• _WORK REQUEST_
Where the word "left" occurs in a line of the data, return the whole line.

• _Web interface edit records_

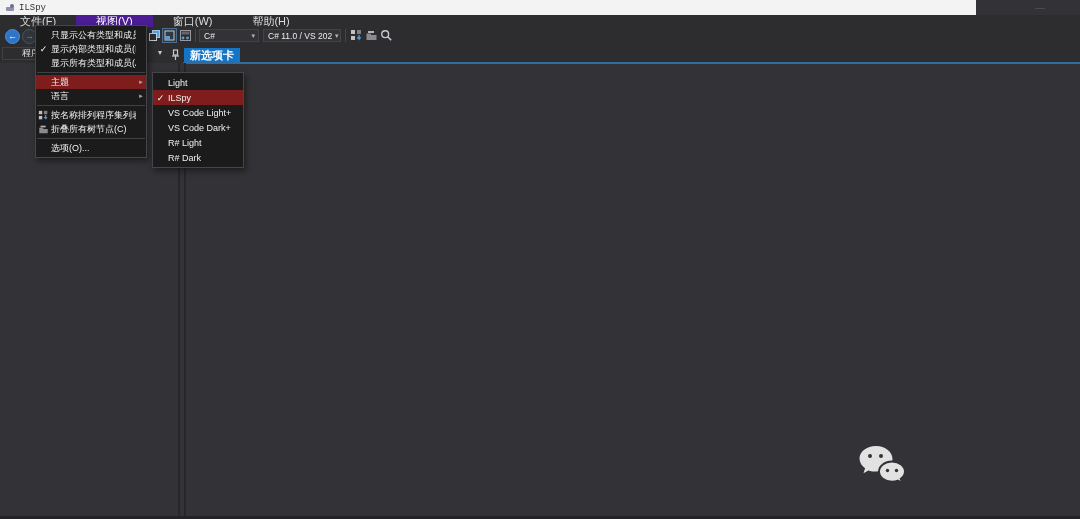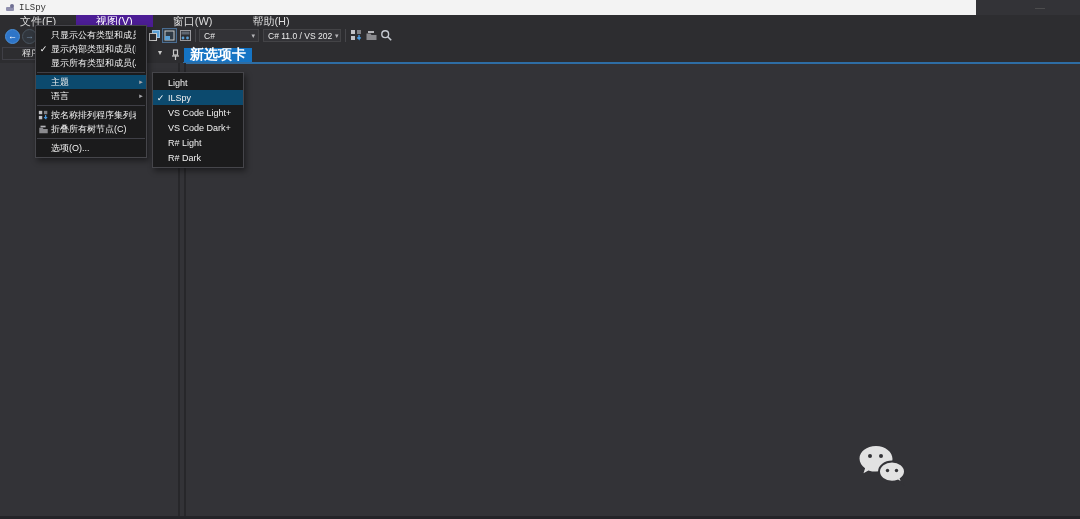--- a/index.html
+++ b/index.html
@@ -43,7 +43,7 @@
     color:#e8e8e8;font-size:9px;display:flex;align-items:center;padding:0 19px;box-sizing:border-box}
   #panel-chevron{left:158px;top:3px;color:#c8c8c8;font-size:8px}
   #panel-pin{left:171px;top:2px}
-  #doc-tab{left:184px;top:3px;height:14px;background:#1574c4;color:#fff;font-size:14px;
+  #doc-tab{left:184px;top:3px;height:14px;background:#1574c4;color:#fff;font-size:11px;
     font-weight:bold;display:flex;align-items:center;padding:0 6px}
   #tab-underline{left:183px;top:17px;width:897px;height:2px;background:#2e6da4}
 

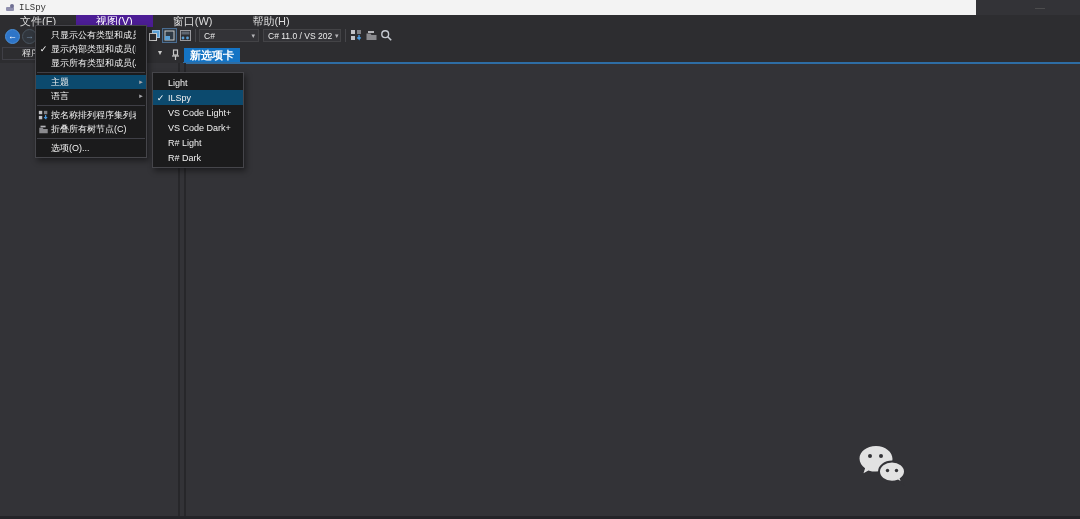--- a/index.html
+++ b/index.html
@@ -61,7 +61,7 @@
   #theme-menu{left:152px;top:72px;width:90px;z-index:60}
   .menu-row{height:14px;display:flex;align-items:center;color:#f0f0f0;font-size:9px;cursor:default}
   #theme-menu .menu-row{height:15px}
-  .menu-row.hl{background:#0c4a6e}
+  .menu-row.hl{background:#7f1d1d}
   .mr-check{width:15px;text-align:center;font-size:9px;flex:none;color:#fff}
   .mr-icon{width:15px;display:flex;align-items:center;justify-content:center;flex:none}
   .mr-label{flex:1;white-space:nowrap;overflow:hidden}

...

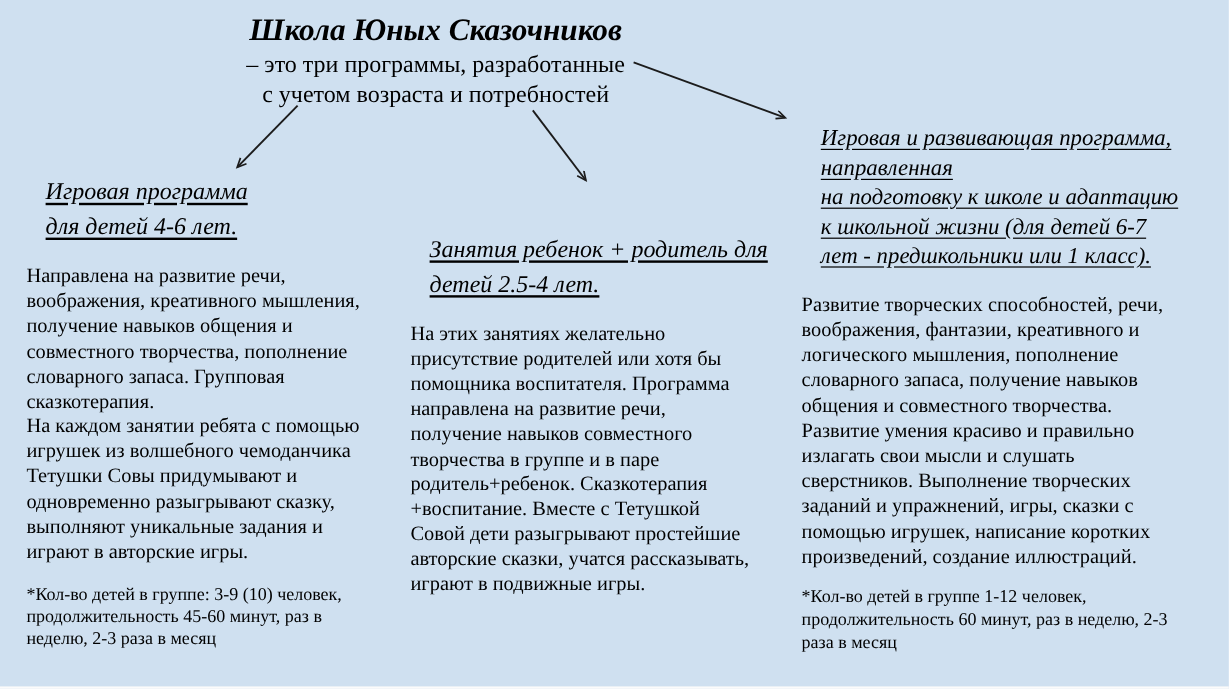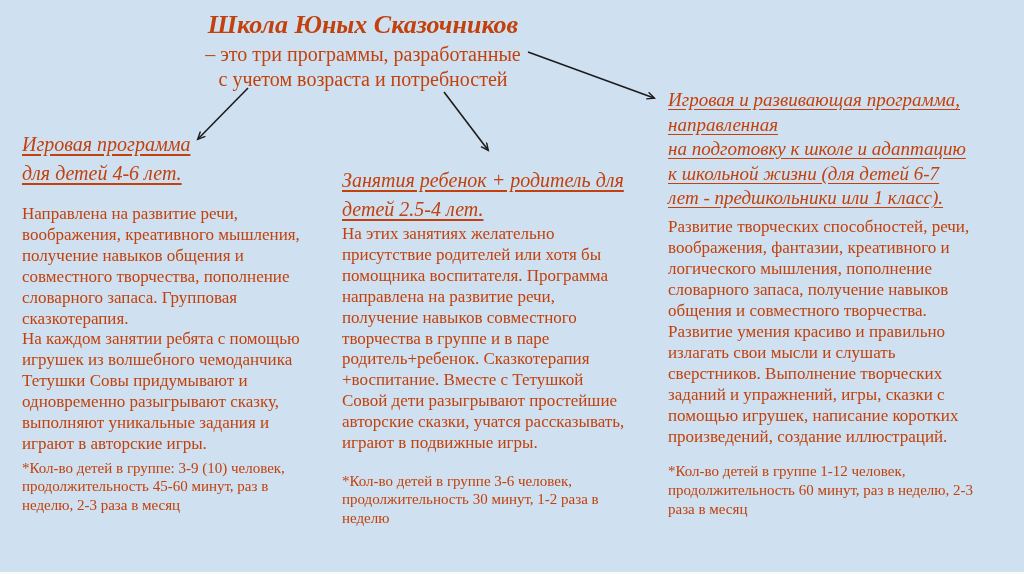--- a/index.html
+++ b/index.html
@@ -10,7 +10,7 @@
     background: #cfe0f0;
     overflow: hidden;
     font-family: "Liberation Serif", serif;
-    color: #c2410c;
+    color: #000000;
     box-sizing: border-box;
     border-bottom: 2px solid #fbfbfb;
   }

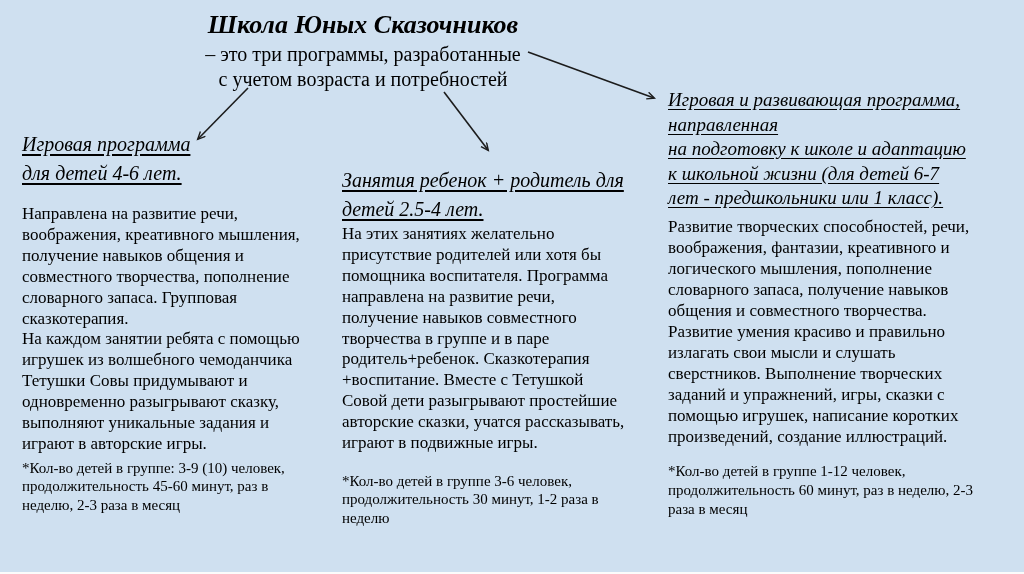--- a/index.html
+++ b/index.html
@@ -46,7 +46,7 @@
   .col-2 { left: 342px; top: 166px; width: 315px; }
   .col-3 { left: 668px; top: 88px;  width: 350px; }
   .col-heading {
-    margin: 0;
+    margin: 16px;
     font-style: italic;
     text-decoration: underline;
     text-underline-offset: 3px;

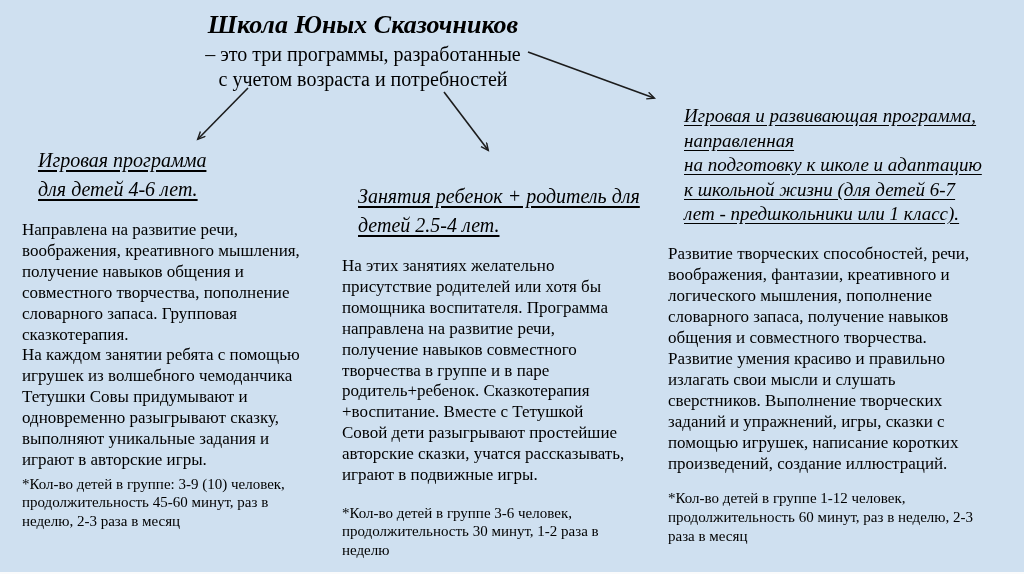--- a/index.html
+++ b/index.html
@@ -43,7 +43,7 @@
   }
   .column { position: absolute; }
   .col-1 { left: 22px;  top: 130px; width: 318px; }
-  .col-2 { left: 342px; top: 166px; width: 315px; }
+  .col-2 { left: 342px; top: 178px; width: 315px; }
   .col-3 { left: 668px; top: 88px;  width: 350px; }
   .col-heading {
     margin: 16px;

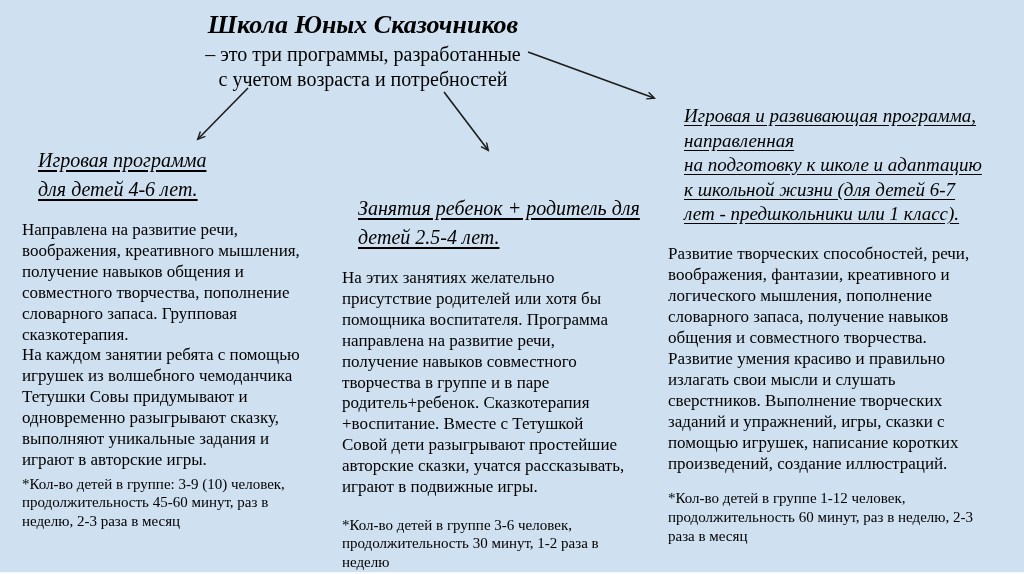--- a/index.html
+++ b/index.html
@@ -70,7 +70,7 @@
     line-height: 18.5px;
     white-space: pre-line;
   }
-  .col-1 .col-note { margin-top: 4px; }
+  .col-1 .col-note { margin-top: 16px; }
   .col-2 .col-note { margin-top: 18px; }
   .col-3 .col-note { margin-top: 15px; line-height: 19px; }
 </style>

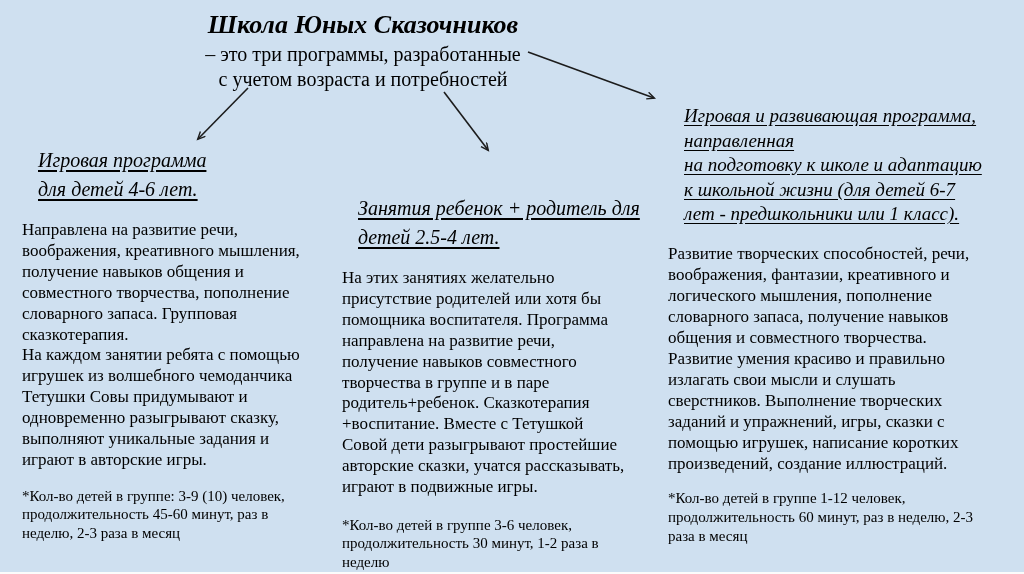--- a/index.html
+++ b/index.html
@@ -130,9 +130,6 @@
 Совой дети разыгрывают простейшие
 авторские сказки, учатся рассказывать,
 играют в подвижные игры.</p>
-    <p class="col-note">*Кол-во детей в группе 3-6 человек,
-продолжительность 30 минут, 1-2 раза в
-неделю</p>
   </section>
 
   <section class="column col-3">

• _PROBLEM SOLUTION_
   #panel-chevron{left:158px;top:3px;color:#c8c8c8;font-size:8px}
   #panel-pin{left:171px;top:2px}
-  #doc-tab{left:184px;top:3px;height:14px;background:#1574c4;color:#fff;font-size:14px;
+  #doc-tab{left:184px;top:3px;height:14px;background:#1574c4;color:#fff;font-size:11px;
   #tab-underline{left:183px;top:17px;width:897px;height:2px;background:#2e6da4}
   #theme-menu{left:152px;top:72px;width:90px;z-index:60}
   .col-2 { left: 342px; top: 166px; width: 315px; }
   .col-3 { left: 668px; top: 88px;  width: 350px; }
   .col-1 { left: 22px;  top: 130px; width: 318px; }
-  .col-2 { left: 342px; top: 166px; width: 315px; }
+  .col-2 { left: 342px; top: 178px; width: 315px; }
   .col-3 { left: 668px; top: 88px;  width: 350px; }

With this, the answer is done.